Many uncertainties are associated with the models of future climatic conditions under different scenarios of global climate change and different CO2 emission scenarios. Different assumptions in atmospheric physics can lead to substantially different GCMs. These divergences are classically considered as “noise” and consensus models are used to get a picture of the general tendency (Araújo and New 2007). We took into account a wide range of possible future climatic conditions by choosing three of the most widely used GCMs and two CO2 emission scenarios. Similarly, to account for variability in the projections due to different modelling algorithms, we included five different modelling techniques that have all been applied to ecological modelling. Our results show that these models achieved good to excellent performance in their ability to predict the species presence.

The “signal” from the consensus models is that an enormous area, which represents approximately 1/5 of global landmass, currently has favourable climatic conditions for P. megacephala, which may allow the species to extend its invasive range further than it already has. Even though this global invader is present on all continents, it is likely that it will spread further, with devastating impacts on local biodiversity. However, climate change will not exacerbate this. On the contrary, P. megacephala will suffer a substantial loss of potential habitat in all regions and over all time steps considered following climate change. This is opposite to classical views of global climate change exacerbating the effects and increasing the ranges of many invaders, especially those currently limited by climate. The general consensus has been that invasive species will follow a path opposite to the rest of the biodiversity in the future, thereby interacting synergistically with climate change to increase the overall threat on biodiversity (Brook et al. 2008; Dukes and Mooney 1999; Sala et al. 2000; Walther et al. 2009; Hellmann et al. 2008). Our results show this is not necessarily the case. In fact, it may well be that many invasive species will follow the global trend of biodiversity in general, which is predicted to decrease substantially (Bellard et al. 2012). In this regard, only very few studies so far have suggested that some invasive species could also decrease following climate change (Walther et al. 2009). However, one other invasive ant known for its devastating impacts, the Argentine ant (Linepithema humile) might similarly show a moderate decline by 2050 (Roura-Pascual et al. 2004; Cooling et al. 2011). But the Argentine ant may lose habitat due to “geometric” reasons because its climatic envelope will shift to higher latitudes, expanding towards the poles and shrinking at tropical latitudes. Pheidole megacephala, on the other hand, will experience very little shifts in potential habitat. The envelope presenting favourable climatic conditions will mostly shrink.

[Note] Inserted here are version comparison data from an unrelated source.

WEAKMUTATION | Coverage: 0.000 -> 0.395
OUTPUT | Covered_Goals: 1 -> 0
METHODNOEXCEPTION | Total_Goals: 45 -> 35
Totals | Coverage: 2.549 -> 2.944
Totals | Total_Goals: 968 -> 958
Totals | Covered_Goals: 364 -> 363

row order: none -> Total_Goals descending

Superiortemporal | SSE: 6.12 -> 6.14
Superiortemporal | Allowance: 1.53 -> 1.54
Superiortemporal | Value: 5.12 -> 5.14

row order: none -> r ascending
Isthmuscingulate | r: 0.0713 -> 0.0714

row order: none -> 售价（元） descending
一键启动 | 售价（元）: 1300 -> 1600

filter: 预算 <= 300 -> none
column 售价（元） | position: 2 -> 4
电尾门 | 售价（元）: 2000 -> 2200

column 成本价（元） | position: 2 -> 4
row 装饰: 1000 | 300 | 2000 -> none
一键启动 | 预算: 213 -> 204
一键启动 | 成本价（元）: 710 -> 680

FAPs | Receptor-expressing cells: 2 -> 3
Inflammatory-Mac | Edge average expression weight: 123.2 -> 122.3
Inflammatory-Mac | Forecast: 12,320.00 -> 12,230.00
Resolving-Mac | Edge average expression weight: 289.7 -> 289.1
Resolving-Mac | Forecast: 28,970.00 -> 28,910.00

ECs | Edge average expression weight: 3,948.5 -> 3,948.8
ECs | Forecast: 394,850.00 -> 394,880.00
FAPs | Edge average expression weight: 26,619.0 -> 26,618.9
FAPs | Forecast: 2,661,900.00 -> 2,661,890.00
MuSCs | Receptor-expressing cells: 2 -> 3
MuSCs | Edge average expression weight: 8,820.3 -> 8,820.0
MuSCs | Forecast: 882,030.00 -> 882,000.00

Therefore, it is possible that the worst invasive species of today may not be the worst invasive species of tomorrow. Given this unexpected result, it would be interesting to carry out more studies on invasive species to assess potential trends of invasive species following global change.

An important conclusion from this study is that devastating invasive species like P. megacephala may fail to invade some areas where the habitat is currently suitable. Therefore, despite clear, negative impacts on biodiversity globally (Bellard et al. 2012), climate change could also have an indirect positive effect on some aspects, for example by reducing the potential range of problematic species that are the cause of numerous local species extinctions. Management efforts to control P. megacephala should continue, as a very large proportion of the Earth’ landmass is currently favourable. Even if the species is going to suffer from a global range reduction of up to 21 % under a pessimistic CO2 emission scenario, very large areas will still present suitable climatic conditions for this highly problematic invasive species.